DATA SHOWN →

——

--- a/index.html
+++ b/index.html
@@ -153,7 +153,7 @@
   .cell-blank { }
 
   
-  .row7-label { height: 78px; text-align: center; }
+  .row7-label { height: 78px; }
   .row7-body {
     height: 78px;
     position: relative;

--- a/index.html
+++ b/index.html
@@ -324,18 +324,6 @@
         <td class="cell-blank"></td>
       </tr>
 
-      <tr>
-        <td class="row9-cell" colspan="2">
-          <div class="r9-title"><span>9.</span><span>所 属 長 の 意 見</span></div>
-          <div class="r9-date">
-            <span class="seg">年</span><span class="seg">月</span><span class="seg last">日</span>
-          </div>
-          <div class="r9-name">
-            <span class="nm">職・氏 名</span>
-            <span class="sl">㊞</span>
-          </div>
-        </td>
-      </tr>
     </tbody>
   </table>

——

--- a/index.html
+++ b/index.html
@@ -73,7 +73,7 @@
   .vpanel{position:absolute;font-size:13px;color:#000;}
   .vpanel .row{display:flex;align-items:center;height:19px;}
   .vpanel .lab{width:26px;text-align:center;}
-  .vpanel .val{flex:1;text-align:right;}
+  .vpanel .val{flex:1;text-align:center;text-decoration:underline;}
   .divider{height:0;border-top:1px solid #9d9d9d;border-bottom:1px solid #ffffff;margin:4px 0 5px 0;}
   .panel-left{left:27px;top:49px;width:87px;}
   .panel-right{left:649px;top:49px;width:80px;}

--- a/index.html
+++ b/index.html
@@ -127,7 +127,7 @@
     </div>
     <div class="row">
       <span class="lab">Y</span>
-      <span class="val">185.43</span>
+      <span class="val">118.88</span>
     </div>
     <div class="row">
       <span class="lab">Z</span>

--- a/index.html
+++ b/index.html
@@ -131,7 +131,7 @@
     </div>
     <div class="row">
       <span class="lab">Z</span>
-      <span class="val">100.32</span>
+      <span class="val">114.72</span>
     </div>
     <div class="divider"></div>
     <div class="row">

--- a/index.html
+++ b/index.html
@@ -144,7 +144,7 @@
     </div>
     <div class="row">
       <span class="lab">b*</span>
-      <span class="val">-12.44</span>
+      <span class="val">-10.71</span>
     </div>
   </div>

——

Each line holding the word "right" must be copied from the data.

RESULT OF THIS EXERCISE →
-  .vpanel .val{flex:1;text-align:right;}
   .panel-right{left:649px;top:49px;width:80px;}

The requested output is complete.